== What to do ==
In the entries below, how many lines contain "June"? Answer with the number and nothing else.

----- Material for the task

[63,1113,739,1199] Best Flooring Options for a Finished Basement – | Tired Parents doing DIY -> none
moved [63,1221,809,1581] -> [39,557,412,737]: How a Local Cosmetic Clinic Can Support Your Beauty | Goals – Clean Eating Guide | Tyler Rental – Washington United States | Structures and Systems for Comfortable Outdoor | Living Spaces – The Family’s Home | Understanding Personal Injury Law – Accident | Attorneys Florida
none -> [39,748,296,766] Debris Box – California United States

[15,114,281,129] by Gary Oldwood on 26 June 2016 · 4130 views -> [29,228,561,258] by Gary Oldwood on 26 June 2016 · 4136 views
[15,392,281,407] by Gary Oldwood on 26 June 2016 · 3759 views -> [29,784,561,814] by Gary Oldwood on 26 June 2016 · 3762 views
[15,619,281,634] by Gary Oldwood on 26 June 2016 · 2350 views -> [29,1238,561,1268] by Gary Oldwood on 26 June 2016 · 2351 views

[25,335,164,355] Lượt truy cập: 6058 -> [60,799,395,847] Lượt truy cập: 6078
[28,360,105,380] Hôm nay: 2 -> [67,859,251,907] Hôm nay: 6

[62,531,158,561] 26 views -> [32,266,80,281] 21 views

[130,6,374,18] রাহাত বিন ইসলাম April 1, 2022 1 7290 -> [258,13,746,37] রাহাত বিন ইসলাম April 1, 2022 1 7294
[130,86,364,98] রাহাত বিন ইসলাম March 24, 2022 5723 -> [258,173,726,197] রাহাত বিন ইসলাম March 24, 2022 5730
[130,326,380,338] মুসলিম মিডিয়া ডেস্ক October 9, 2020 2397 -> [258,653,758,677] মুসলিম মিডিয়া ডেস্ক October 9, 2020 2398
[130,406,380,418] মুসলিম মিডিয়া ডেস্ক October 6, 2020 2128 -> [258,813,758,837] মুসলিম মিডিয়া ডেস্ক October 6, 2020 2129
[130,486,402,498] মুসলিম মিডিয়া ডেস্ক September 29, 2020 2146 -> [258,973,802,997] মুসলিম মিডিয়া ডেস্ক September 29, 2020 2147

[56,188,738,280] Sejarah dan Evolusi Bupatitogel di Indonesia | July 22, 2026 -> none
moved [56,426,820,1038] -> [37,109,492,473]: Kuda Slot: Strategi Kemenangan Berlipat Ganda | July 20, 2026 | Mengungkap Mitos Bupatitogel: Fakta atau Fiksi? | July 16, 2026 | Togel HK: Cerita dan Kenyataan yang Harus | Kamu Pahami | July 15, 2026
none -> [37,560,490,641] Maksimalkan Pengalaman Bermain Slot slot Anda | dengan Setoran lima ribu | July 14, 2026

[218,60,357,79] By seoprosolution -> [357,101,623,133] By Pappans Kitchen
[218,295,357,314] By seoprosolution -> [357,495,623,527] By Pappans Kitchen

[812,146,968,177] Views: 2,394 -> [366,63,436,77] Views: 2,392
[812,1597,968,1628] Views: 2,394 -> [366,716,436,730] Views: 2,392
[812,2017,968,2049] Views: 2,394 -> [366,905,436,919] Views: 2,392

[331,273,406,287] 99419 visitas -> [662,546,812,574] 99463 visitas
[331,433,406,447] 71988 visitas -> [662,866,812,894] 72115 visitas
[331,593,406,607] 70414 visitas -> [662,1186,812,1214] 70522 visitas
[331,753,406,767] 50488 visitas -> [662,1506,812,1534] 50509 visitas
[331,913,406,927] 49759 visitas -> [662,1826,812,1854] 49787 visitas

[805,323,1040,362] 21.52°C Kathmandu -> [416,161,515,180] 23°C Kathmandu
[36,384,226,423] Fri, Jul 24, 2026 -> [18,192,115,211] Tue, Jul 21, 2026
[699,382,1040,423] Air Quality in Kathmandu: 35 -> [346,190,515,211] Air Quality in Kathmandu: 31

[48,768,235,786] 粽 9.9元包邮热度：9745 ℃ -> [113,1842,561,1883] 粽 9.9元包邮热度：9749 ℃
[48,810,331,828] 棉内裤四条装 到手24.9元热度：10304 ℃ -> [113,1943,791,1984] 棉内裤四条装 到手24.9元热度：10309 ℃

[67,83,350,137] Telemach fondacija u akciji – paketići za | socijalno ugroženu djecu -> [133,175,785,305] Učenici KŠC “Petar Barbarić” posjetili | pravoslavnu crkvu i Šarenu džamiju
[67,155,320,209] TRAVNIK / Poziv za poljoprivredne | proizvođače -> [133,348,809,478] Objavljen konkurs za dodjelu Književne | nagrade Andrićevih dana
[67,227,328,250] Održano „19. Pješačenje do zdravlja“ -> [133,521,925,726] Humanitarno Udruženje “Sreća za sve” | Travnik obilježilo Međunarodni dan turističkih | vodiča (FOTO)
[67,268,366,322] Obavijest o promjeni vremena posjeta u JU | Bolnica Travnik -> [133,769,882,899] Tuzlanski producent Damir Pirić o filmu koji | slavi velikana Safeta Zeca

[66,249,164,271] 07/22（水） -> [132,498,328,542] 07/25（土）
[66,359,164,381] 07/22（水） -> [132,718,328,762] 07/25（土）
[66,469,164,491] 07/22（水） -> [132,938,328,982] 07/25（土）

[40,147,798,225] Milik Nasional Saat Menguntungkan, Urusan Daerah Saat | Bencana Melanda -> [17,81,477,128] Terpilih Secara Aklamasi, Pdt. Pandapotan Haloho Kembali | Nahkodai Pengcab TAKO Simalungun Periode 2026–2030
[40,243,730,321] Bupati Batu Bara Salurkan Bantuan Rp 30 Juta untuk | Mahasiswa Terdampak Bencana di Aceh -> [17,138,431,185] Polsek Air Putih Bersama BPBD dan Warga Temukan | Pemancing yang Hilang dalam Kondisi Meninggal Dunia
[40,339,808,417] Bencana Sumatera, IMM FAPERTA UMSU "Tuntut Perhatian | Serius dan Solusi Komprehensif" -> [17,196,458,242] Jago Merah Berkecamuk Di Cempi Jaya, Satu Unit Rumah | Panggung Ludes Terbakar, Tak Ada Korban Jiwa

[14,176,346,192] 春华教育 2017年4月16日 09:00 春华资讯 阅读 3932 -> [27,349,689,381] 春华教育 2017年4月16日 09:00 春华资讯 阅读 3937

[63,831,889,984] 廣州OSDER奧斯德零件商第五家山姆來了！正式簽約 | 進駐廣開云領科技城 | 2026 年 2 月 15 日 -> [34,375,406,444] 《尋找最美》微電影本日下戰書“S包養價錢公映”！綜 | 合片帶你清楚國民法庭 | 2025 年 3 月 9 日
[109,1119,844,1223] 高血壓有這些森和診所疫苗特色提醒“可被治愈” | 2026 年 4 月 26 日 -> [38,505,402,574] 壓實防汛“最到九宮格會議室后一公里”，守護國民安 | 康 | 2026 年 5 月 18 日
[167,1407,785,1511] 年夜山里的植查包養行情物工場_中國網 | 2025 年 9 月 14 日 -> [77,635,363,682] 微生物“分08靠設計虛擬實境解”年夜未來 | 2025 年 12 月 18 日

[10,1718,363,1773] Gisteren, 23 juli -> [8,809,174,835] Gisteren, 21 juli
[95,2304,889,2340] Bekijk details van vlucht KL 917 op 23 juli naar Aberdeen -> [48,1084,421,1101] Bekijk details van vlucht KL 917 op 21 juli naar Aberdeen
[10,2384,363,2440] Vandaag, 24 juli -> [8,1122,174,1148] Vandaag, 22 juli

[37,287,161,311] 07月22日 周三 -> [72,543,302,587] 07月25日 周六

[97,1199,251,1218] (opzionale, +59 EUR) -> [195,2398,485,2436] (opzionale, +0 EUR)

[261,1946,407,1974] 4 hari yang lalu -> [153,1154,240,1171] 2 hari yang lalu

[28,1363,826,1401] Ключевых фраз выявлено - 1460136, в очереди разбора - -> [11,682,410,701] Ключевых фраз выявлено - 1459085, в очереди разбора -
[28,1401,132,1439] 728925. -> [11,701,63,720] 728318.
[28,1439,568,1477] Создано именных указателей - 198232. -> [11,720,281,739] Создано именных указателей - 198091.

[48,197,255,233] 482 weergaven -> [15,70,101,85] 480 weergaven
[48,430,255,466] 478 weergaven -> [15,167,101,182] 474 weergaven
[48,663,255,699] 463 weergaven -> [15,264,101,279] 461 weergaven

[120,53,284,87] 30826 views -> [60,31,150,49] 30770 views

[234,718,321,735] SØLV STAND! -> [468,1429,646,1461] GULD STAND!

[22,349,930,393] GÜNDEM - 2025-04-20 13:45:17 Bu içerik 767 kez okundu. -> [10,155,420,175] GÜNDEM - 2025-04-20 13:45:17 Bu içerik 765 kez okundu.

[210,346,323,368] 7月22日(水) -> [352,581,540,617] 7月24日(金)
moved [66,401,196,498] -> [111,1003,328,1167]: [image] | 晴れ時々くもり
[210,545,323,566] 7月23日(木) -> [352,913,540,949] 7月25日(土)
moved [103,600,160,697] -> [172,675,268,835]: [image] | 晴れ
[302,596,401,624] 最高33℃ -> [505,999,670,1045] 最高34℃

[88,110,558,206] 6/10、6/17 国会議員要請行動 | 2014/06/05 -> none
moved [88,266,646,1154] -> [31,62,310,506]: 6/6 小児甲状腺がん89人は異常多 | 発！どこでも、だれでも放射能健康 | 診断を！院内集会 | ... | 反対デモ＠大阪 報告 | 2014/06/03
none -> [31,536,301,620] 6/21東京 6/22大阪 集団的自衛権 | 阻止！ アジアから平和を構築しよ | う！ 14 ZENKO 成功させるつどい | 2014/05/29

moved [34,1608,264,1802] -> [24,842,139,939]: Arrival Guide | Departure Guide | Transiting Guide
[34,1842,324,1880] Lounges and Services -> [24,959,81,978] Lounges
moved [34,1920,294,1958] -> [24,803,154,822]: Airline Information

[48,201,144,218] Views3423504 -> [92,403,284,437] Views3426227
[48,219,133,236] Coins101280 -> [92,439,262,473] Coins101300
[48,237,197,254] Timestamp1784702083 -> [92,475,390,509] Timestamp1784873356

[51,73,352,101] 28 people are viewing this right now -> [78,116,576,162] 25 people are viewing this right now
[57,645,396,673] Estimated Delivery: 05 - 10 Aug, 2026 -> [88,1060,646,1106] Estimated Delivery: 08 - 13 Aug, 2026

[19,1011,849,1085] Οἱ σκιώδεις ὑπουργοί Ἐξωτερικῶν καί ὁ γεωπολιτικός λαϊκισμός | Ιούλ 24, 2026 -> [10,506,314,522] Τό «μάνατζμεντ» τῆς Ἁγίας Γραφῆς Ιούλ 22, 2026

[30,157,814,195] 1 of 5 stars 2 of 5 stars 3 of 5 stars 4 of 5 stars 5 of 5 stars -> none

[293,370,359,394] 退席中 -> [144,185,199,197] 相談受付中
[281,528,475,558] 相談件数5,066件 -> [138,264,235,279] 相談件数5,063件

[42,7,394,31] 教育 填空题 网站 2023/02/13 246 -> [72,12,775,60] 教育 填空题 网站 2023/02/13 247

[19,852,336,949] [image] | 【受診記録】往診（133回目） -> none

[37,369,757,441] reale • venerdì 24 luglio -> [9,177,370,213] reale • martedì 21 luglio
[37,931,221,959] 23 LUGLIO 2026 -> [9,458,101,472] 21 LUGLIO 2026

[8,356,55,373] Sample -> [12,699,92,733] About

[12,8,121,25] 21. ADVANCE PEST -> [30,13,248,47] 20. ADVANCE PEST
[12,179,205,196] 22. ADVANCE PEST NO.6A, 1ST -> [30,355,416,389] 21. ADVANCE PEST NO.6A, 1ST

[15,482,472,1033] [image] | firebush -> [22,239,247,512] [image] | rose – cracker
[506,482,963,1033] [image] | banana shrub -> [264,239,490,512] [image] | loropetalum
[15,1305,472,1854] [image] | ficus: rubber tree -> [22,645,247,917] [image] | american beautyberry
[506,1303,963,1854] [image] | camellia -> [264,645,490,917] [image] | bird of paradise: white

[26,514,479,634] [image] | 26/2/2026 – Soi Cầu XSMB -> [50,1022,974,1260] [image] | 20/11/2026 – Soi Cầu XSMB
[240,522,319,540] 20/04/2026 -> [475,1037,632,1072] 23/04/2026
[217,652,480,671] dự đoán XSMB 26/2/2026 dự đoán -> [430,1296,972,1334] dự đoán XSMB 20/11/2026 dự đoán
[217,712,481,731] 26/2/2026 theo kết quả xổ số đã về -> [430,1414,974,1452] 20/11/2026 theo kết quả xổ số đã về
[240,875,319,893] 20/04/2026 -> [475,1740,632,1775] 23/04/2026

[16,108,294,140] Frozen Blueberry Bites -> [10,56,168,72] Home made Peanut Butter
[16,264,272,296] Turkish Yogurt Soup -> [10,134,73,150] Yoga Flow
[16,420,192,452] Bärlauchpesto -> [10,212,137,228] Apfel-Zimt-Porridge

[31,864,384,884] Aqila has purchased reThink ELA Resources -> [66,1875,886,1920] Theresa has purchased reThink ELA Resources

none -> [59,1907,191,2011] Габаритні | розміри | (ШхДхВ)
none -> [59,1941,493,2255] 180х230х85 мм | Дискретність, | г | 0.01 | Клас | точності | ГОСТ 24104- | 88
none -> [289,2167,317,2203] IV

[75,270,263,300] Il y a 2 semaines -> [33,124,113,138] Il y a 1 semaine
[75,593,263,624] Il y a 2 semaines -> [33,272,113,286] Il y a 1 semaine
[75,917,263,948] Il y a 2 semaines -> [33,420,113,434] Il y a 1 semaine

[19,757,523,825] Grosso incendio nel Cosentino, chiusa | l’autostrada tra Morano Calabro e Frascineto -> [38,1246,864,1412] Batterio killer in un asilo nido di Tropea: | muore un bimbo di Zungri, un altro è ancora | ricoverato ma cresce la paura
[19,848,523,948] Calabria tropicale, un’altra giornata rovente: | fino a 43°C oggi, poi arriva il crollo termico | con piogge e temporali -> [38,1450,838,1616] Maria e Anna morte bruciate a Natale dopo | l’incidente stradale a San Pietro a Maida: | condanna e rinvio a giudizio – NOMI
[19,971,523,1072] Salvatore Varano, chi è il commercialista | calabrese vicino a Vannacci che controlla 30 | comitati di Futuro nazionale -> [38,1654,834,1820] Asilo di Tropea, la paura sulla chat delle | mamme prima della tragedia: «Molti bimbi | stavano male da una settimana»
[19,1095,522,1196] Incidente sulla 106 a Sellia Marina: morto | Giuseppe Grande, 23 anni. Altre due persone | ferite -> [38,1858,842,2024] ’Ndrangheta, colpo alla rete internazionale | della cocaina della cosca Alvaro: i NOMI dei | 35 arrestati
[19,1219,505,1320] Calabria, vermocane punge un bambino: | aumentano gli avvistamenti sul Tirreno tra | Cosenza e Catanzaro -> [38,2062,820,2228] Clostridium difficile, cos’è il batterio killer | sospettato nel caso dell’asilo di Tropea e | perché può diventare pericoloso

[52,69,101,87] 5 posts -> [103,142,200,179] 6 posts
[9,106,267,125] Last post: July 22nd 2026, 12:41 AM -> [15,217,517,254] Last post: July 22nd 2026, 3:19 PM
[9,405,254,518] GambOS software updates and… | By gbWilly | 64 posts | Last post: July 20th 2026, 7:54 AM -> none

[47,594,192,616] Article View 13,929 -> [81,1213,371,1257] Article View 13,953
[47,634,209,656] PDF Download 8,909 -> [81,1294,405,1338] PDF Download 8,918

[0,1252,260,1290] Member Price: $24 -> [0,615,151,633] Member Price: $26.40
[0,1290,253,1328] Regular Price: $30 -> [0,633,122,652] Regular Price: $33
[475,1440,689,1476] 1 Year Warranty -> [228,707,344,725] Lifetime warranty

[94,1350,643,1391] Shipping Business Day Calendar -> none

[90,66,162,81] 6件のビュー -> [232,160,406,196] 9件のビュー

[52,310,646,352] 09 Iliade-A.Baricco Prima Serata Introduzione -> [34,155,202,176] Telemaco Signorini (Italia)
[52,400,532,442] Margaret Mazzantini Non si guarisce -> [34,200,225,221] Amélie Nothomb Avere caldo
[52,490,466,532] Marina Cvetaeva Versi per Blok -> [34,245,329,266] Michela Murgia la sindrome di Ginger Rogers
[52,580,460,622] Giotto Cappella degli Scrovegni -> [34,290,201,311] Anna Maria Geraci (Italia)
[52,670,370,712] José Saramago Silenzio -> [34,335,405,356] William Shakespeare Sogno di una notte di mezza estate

----------

== Response ==
3